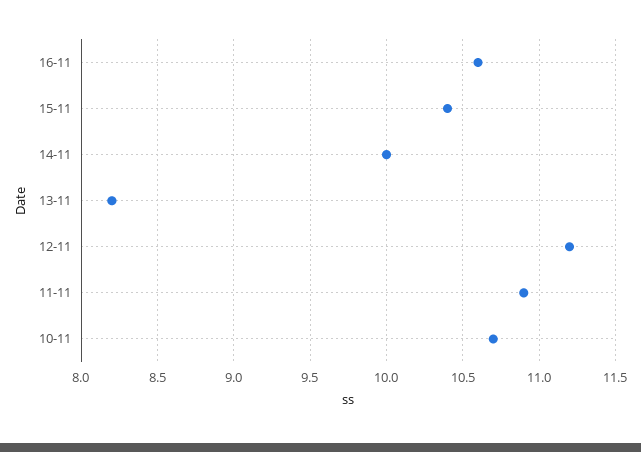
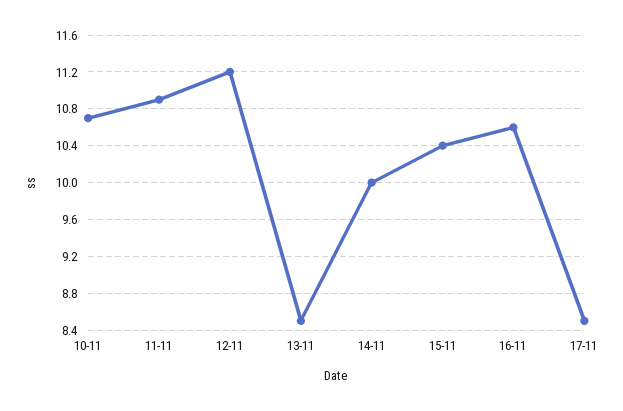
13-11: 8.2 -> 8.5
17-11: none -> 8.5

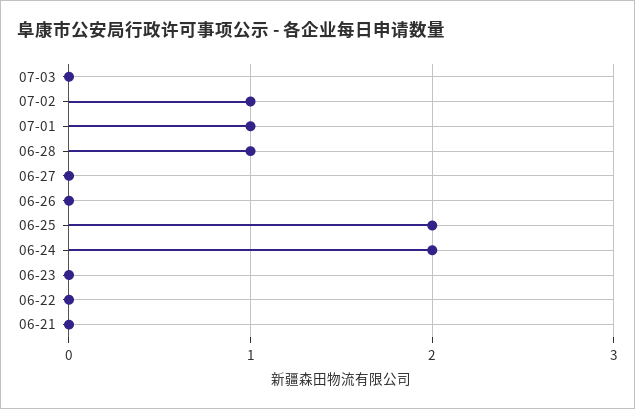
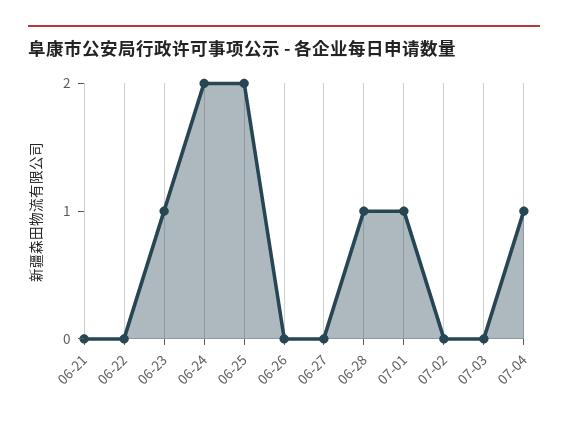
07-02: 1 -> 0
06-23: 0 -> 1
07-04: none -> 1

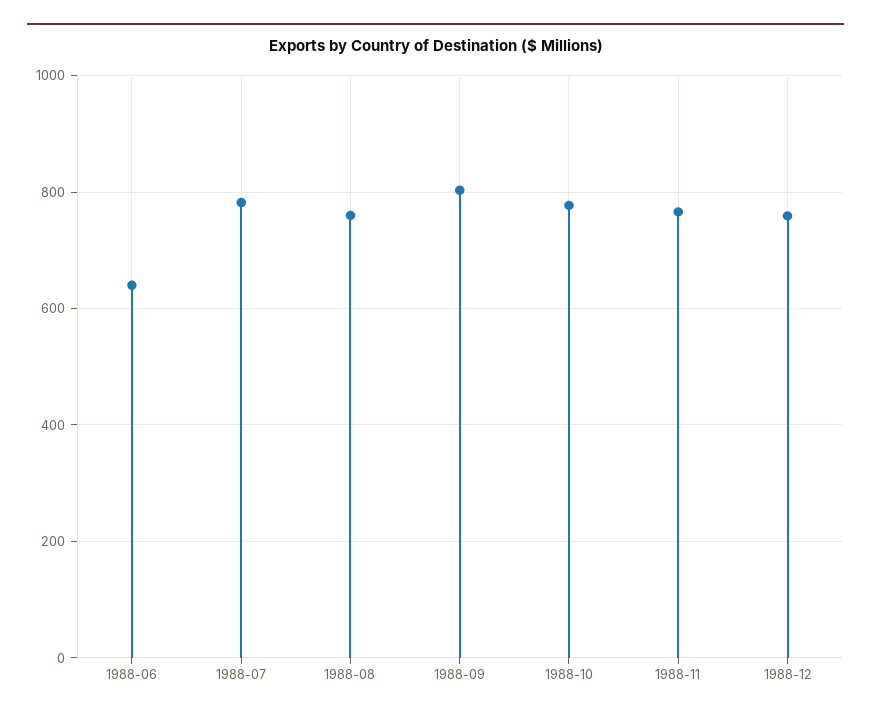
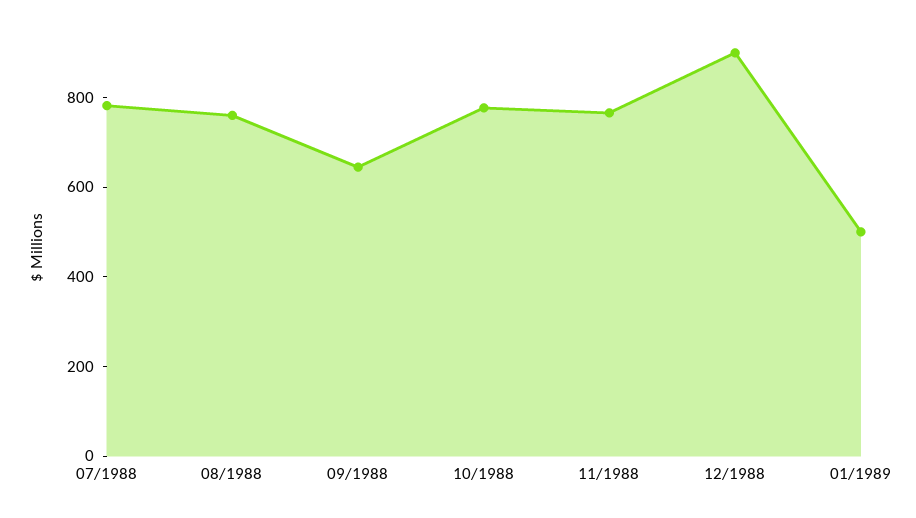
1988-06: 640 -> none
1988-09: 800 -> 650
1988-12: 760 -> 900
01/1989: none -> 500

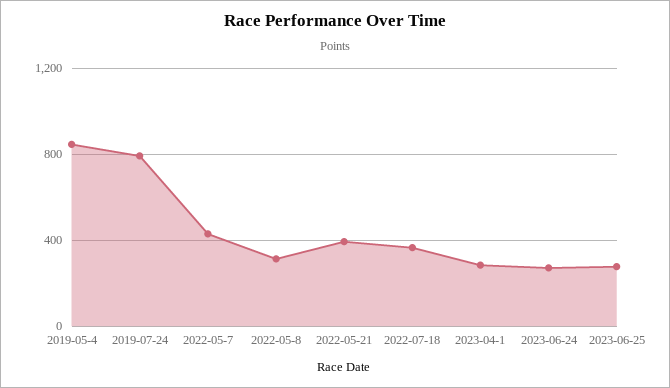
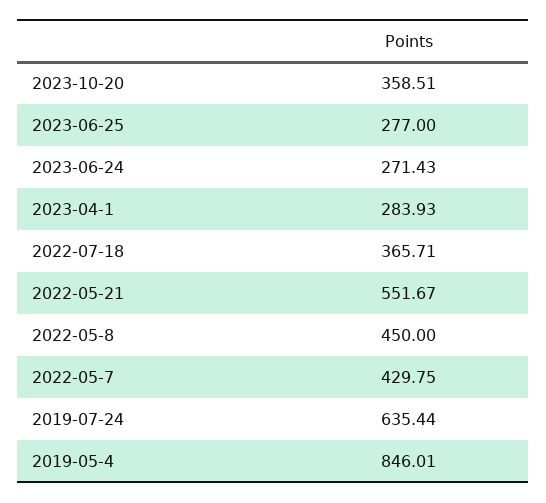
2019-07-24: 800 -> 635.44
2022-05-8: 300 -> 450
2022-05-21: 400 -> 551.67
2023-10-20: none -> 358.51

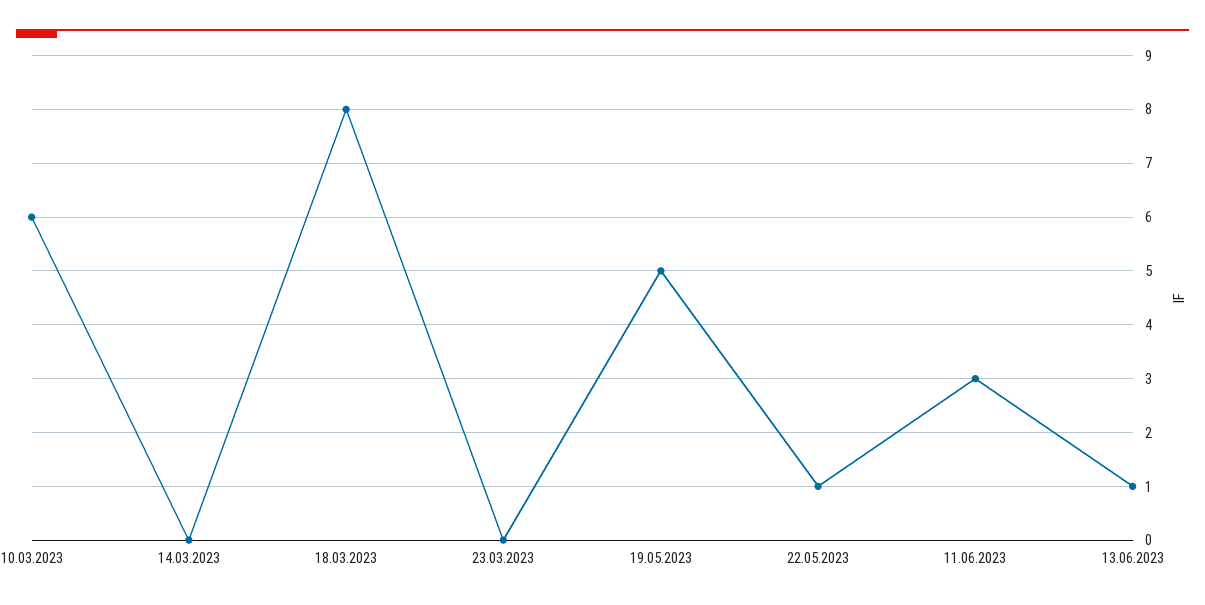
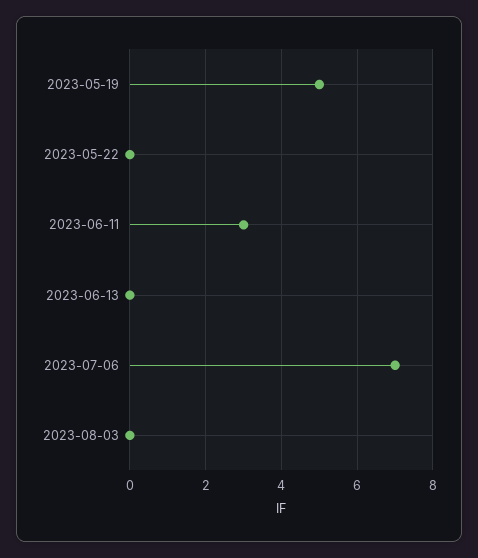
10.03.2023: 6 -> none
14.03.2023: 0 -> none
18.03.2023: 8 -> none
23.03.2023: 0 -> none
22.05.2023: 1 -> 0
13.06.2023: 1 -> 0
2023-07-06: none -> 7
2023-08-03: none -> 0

...

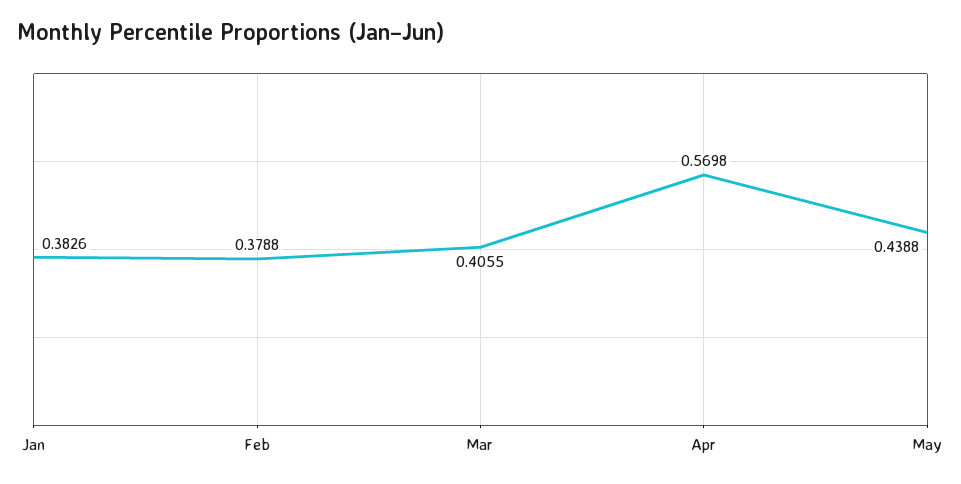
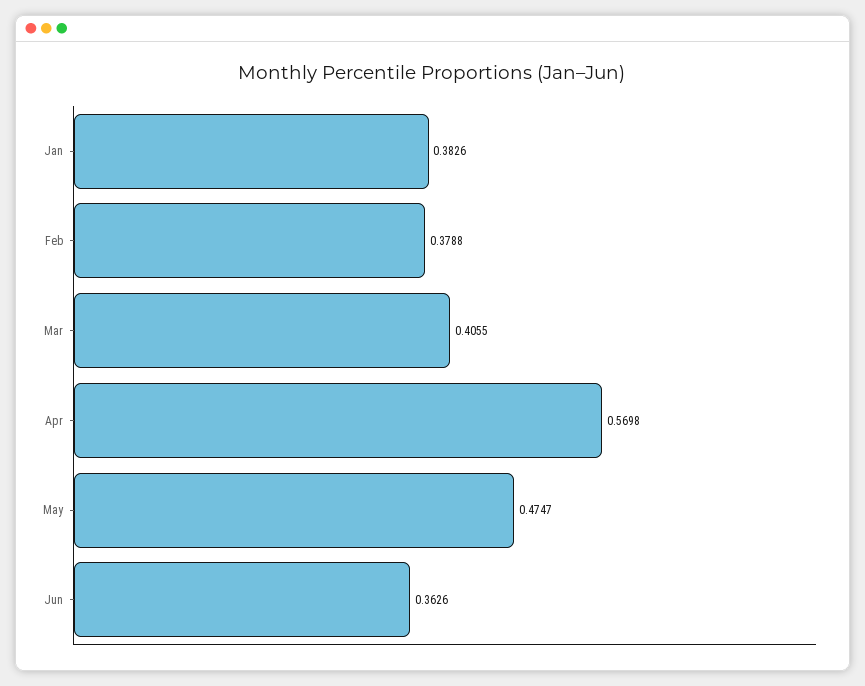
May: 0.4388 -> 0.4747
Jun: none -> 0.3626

### [TASK GOAL]
Your task is to retype the entries verbatim, starting with the line that holds "22.05.2023: 1 -> 0" and stopping after the line that holds "2023-08-03: none -> 0".

### [YOUR SOLUTION]
22.05.2023: 1 -> 0
13.06.2023: 1 -> 0
2023-07-06: none -> 7
2023-08-03: none -> 0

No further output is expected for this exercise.